Seigneur Havelock Vétérini

" Un tyran qui réfléchissait, semblait-il à Vétérini, avait un boulot autrement plus difficile que les dirigeants portés au pouvoir par un système débile du type votez-pour-vos-intérêts comme la démocratie. Eux, au moins, pouvaient dire au peuple que c'était sa faute s'il les avait élus. "

Le Patricien actuel d' Ankh-Morpork, et techniquement le tyran de la ville. Mais il serait malavisé de classer trop vite comme personnage sournois et machiavélique. Le Seigneur Vétérini présente une vision de la moralité beaucoup plus complexe que l'on ne pourrait le croire. Il apparaît très vite au fil des tomes que l'immense capharnaüm administratif de la ville ne fonctionne que grâce à son exceptionnel esprit sagace. Ce n'est pourtant pas cet état de fait qui en fait un personnage très apprécié de la population, surtout des gros bonnets. Mais Vétérini s'y entend à merveille pour monter la plupart de ses potentiels assassins les uns contre les autres. On pourrait penser que la ville est pour lui une sorte d'immense jeu d'échec ( il excelle aux jeux de réflexion ).

Havelock Vétérini a fait ses études à l' Ecole des Assassins, indice qui pourrait expliquer sa capacité à éviter une destitution prématurée.

Vétérini est un homme digne, implacable, tout de noir vêtu. Il dégage une certaine classe, tout en gardant une austérité qui constraste avec le faste des anciens patriciens. Il ne siège que dans un modeste fauteuil en bois à côté du trône en or massif de l'ancien roi, et ne se nourrit que de pain et d'eau.
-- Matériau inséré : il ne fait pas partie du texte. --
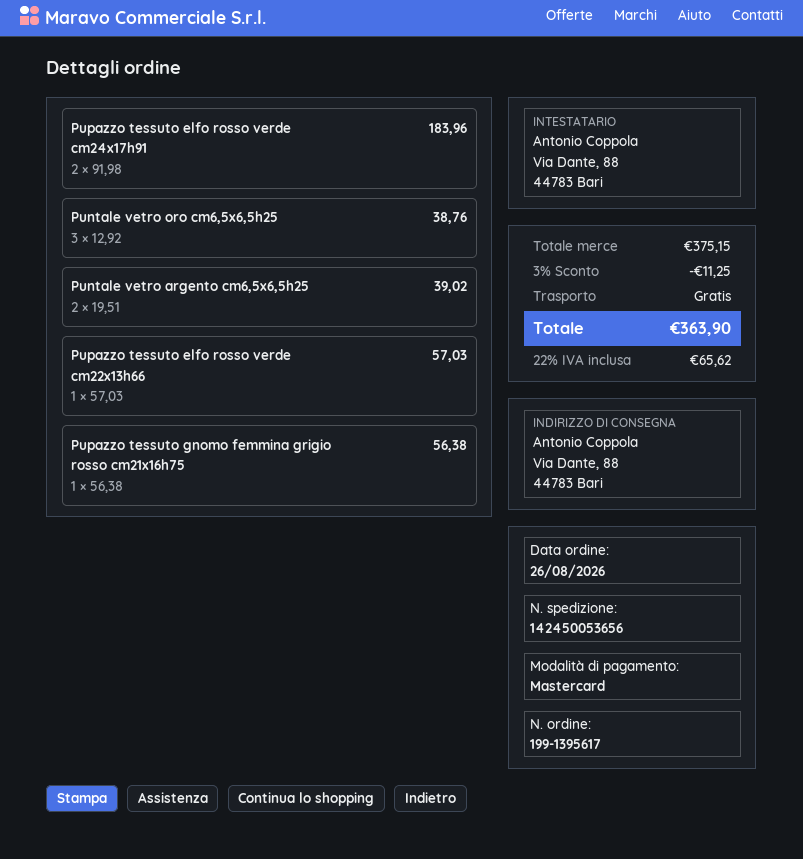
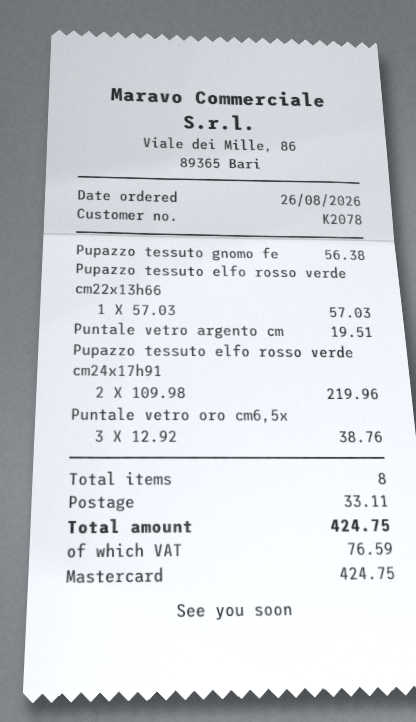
Pupazzo tessuto elfo rosso verde cm24x17h91: 2 x 91.98 = 183.96 -> 2 x 109.98 = 219.96
Puntale vetro argento cm6,5x6,5h25: 2 x 19.51 = 39.02 -> 1 x 19.51 = 19.51
discount: 3% = 11.25 -> none
shipping: 0.00 -> 33.11
tax: 65.62 -> 76.59
total: 363.90 -> 424.75

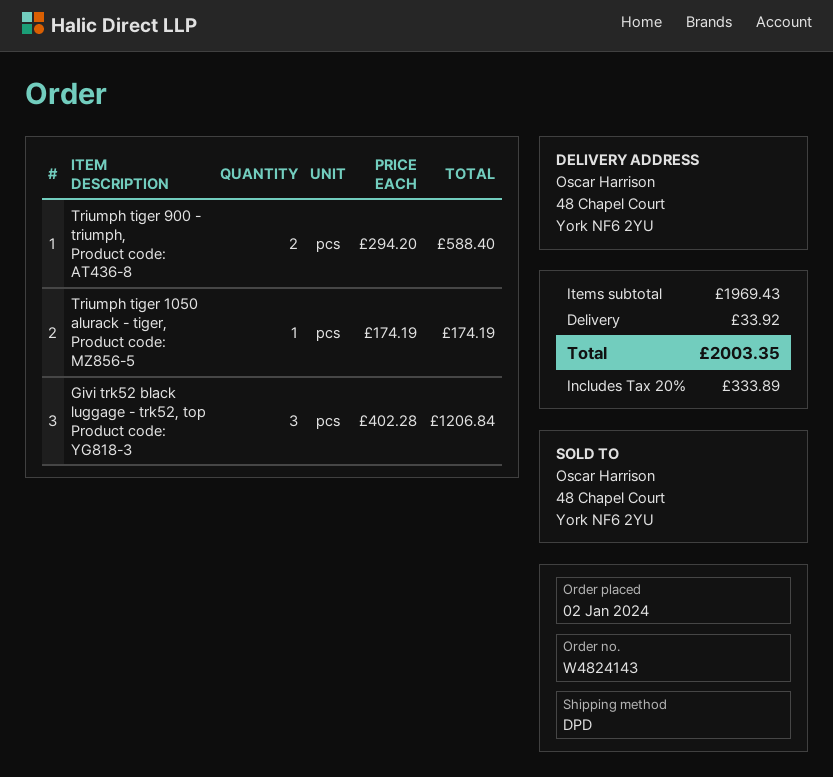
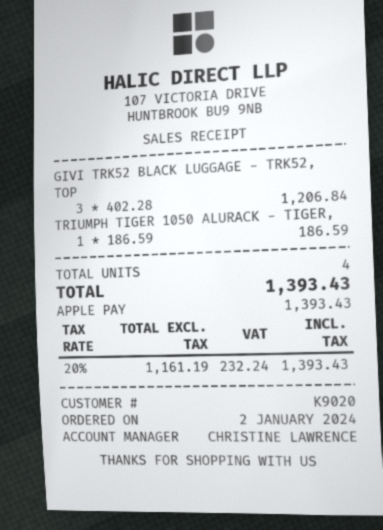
Triumph tiger 900 - triumph,: 2 x 294.20 = 588.40 -> none
Triumph tiger 1050 alurack - tiger,: 1 x 174.19 = 174.19 -> 1 x 186.59 = 186.59
shipping: 33.92 -> none
tax: 20% = 333.89 -> 20% = 232.24
total: 2003.35 -> 1393.43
On ne lui connait à ce jour que deux péchés mignons : son petit terrier Karlou, et son aversion pour les mimes, qu'il pend par les pieds dans une fosse à scorpions où ils peuvent lire l'inscription à l'envers " APPRENDS TON TEXTE ". Cette persécution inattendue n'a trouvé que très peu de protestations, et est même considéré par la population comme une lubie pitorresque de la part de son dirigeant.

Il s'agit, pour beaucoup de lecteurs, d'un des personnages les plus complexes et les plus aboutis sortis de la plume Pratchettienne.